- **EXERCISE DESCRIPTION**:
Please list all lines of the material below in which the string "news" occurs.

- **DATA PROVIDED**:
▬▬▬▬▬▬
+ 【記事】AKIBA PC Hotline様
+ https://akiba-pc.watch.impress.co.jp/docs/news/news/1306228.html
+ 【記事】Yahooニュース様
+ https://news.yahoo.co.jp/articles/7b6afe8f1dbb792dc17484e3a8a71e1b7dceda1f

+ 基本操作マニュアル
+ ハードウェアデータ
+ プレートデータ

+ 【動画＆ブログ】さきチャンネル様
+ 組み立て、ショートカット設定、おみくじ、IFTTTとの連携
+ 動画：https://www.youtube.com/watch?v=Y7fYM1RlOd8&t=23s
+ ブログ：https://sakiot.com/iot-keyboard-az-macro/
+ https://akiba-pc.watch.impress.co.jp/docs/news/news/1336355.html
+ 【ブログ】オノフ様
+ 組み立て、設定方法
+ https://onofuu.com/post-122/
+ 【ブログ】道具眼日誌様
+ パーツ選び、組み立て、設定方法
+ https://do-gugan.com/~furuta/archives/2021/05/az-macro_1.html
▬▬▬▬▬▬
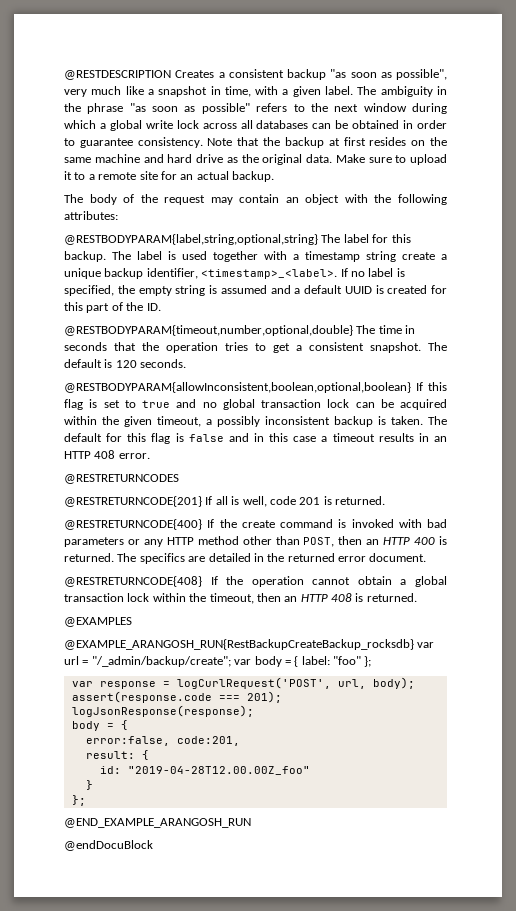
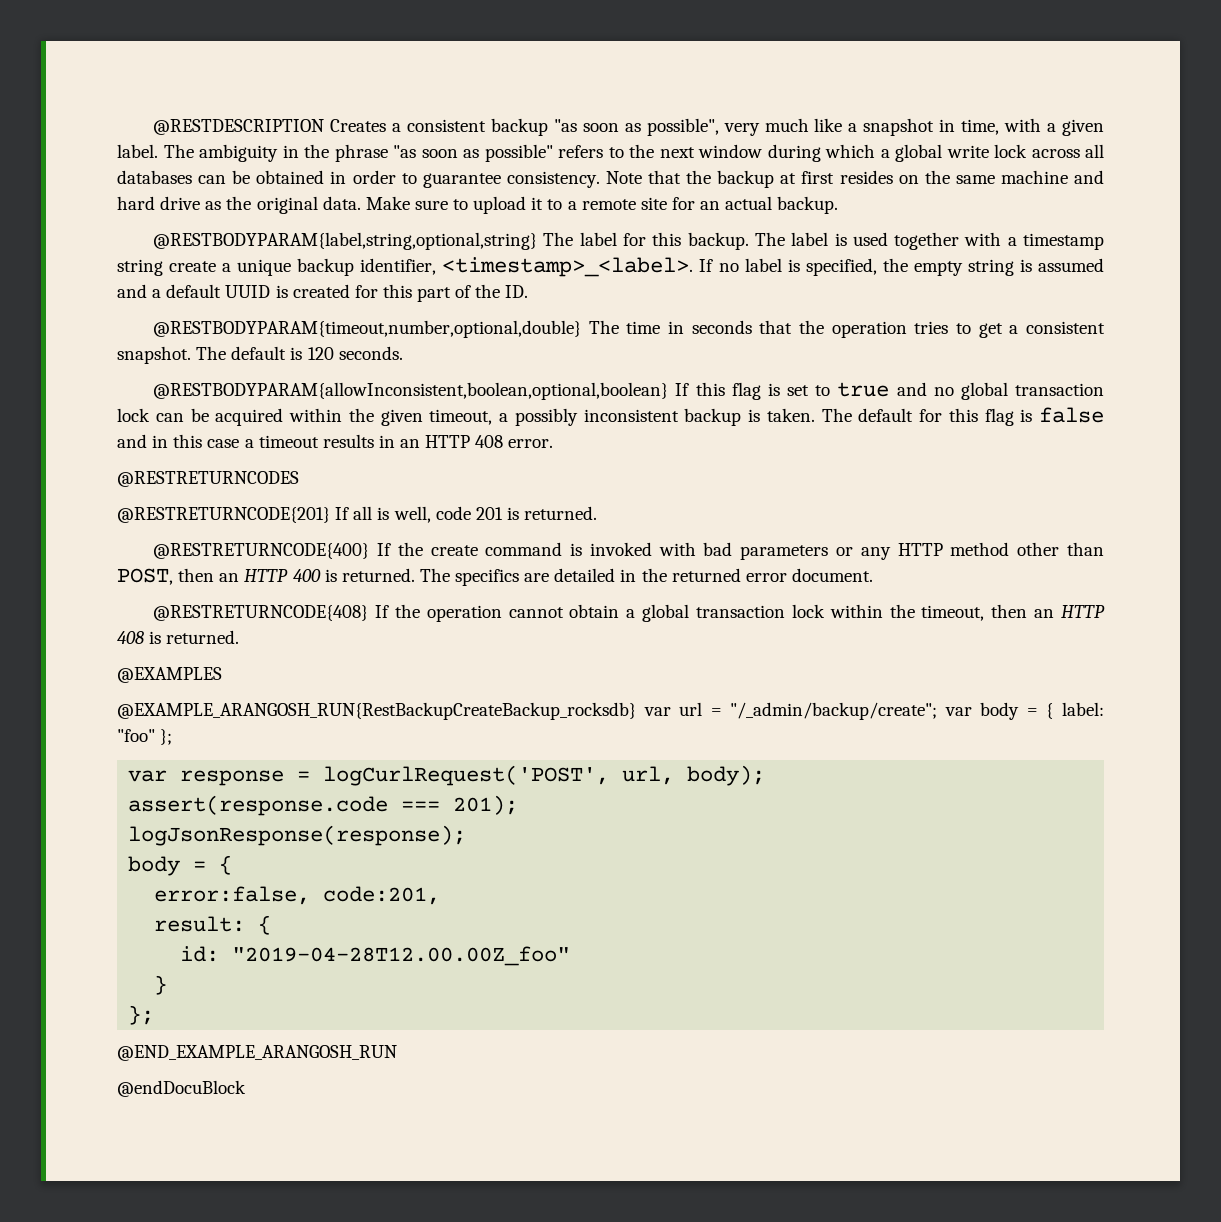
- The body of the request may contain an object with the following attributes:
▬▬▬▬▬▬
- **TASK SOLUTION**:
+ https://akiba-pc.watch.impress.co.jp/docs/news/news/1306228.html
+ https://news.yahoo.co.jp/articles/7b6afe8f1dbb792dc17484e3a8a71e1b7dceda1f
+ https://akiba-pc.watch.impress.co.jp/docs/news/news/1336355.html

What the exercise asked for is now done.